To best serve the needs of high-load applications that have both types of forces in play, many bearing manufacturers and OEMs will use a combination approach, using a pair of bearings to accommodate the load in each direction. The shortcomings of this method mean more space requirements within the machinery – increasing its overall footprint on the factory floor – as well as potential complications with both assembly and access for ongoing maintenance.

While there is an increasing number of bearings on the market that are designed to handle both radial and axial loads, they work by inclining the radial elements to give some axial capacity. In doing so, they trade off radial capacity for axial – a solution that limits the axial load capacity, limiting application usage or putting the bearings at risk of failure.

Both radial and axial load specifications directly relate to the strength and rigidity of the bearings, shaft, and overall machinery. Exceeding these specifications in an application with a high axial load may result in damage to the bearing and have a different impact on efficiency. In fact, studies suggest that exceeding either radial or axial load specifications by 10% may reduce the lifespan of the components by about 1,000 hours – as well as running the very real risk of unplanned downtime. For applications with a high axial load, these solutions are far from ideal.

Innovations in bearing design

Recent innovations in the manufacture of split roller bearings, and the use of additive manufacturing to create more complex component geometries, are allowing the bearing manufacturers to accommodate axial or multidirectional loads as a primary consideration, extending system life and reducing downtime.

With no need to invest in expensive tooling, or set up traditional manufacturing production lines, it is possible to experiment with design features in a way that simply wasn’t possible previously. For Bowman, the technology has facilitated the creation of a bearing that offers a substantial increase in axial and radial load capacity, as well as increased durability, functionality and turnaround time.
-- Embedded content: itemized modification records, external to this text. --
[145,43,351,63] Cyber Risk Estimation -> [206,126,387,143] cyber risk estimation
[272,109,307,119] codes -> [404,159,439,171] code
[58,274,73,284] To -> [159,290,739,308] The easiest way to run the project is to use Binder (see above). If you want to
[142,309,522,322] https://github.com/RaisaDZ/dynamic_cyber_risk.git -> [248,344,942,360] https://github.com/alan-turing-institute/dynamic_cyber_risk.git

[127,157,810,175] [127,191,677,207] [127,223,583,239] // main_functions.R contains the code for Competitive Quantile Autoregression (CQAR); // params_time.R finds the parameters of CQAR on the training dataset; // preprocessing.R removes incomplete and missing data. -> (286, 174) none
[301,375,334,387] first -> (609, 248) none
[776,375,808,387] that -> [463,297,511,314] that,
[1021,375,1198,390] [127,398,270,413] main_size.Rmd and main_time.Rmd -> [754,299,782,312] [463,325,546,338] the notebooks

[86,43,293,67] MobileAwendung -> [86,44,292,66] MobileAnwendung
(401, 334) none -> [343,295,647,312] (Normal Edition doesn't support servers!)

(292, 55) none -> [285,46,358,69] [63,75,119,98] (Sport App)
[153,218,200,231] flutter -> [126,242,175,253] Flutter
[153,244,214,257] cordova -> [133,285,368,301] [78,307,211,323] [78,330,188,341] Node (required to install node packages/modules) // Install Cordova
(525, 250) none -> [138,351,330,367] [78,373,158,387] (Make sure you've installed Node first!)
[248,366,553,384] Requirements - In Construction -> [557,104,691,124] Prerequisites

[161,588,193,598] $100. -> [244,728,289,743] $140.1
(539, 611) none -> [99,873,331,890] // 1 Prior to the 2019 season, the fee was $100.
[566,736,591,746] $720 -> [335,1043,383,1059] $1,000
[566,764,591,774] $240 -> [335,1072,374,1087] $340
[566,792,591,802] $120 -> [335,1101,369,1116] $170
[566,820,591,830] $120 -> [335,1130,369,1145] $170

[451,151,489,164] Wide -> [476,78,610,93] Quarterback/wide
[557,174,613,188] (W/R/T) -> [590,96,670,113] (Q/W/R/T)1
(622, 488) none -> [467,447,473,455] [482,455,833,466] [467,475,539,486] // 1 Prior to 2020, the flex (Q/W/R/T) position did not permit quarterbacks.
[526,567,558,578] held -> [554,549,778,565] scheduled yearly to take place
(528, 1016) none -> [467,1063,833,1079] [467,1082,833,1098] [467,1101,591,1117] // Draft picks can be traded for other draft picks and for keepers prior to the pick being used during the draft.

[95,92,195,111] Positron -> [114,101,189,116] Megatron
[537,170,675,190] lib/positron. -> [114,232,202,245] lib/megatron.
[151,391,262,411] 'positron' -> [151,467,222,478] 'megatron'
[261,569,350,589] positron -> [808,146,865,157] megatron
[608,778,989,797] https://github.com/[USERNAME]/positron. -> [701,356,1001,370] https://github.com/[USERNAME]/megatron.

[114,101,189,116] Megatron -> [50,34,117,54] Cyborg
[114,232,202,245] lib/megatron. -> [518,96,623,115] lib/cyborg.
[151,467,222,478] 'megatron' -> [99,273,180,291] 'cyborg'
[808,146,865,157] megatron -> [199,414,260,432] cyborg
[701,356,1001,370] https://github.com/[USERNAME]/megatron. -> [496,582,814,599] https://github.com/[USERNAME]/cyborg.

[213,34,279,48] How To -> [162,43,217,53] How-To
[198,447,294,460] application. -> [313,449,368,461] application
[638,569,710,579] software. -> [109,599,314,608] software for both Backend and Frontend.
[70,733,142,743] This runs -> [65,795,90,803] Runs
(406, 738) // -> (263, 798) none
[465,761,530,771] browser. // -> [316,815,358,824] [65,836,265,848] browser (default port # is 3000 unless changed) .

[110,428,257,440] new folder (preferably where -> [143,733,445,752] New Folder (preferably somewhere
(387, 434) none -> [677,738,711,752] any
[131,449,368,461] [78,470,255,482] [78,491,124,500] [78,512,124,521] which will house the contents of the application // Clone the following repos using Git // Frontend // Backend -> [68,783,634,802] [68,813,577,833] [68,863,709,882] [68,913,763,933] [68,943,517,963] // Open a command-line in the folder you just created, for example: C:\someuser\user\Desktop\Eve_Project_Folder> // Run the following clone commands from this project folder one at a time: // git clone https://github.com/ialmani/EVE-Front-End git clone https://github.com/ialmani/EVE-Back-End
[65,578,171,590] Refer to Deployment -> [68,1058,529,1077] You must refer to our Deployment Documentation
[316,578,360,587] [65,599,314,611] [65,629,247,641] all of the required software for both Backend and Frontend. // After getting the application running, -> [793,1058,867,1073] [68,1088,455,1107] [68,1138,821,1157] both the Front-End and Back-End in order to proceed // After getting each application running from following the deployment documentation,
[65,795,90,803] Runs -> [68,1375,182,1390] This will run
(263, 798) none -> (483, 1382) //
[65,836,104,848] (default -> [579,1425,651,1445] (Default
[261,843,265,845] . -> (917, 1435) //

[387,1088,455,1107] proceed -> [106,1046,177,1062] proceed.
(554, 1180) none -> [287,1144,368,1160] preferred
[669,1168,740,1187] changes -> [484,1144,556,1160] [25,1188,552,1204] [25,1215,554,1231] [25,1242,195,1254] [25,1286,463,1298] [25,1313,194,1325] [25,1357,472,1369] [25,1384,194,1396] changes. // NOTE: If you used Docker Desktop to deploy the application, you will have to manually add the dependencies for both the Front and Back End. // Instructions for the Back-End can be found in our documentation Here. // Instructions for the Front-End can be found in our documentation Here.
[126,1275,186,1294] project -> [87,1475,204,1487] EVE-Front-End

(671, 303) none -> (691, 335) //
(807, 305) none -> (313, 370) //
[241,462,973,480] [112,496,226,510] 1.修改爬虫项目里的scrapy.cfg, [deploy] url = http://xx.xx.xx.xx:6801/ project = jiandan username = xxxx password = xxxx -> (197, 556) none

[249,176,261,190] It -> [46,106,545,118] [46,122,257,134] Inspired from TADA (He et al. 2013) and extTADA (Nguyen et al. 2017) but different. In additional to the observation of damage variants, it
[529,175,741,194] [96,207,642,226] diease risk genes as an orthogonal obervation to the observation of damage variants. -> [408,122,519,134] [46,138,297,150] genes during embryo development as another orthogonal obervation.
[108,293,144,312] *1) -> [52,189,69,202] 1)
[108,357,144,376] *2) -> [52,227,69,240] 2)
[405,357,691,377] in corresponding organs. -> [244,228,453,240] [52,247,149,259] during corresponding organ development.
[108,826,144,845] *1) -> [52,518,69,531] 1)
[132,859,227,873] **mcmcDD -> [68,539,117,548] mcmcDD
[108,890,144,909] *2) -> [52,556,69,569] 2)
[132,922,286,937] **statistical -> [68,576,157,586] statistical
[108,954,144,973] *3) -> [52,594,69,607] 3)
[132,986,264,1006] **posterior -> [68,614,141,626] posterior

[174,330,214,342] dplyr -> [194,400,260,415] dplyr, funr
In a standard split bearing design, the rollers run against the outer race lips and clamp rings on the inner race assembly of the bearing, creating stress, friction, and a lower tolerance for axial loads. Using engineering-grade 3D-printed Nylon-11 and the latest printing technology, the company has been able to create a bearing design that removes the axial locating lips from the bearing outer race. This means that the radial roller length, as well as the actual number of rollers, can be increased – giving an both a higher load capacity and an approximate increase of x5 radial L10 life.

1000% increase in axial capacity

By adding axial roller and cage assemblies to their design, Bowman has overcome the issue of reductions in axial load by using three sets of rolling elements to allow independent handling of the radial and bidirectional axial loads. The design incorporates the usual benefits of a split bearing system – including bearing changes of up to ten times faster than solid bearings – while increasing the radial capacity by between 25% and 75% and the axial capacity by 1000% compared to standard solutions.

In the UK, downtime costs manufacturers £180bn per year – arguably the biggest contributor to production and profitability losses. With bearings critical to the efficiency and operability of industrial machinery, investing in the right component for the job is a simple yet effective way of minimising the likelihood of unexpected downtime. For this reason, due consideration should be given to ensuring that bearings meet load type and capacity requirements, while also taking into account all important lifecycle costs and ease of installation and maintenance.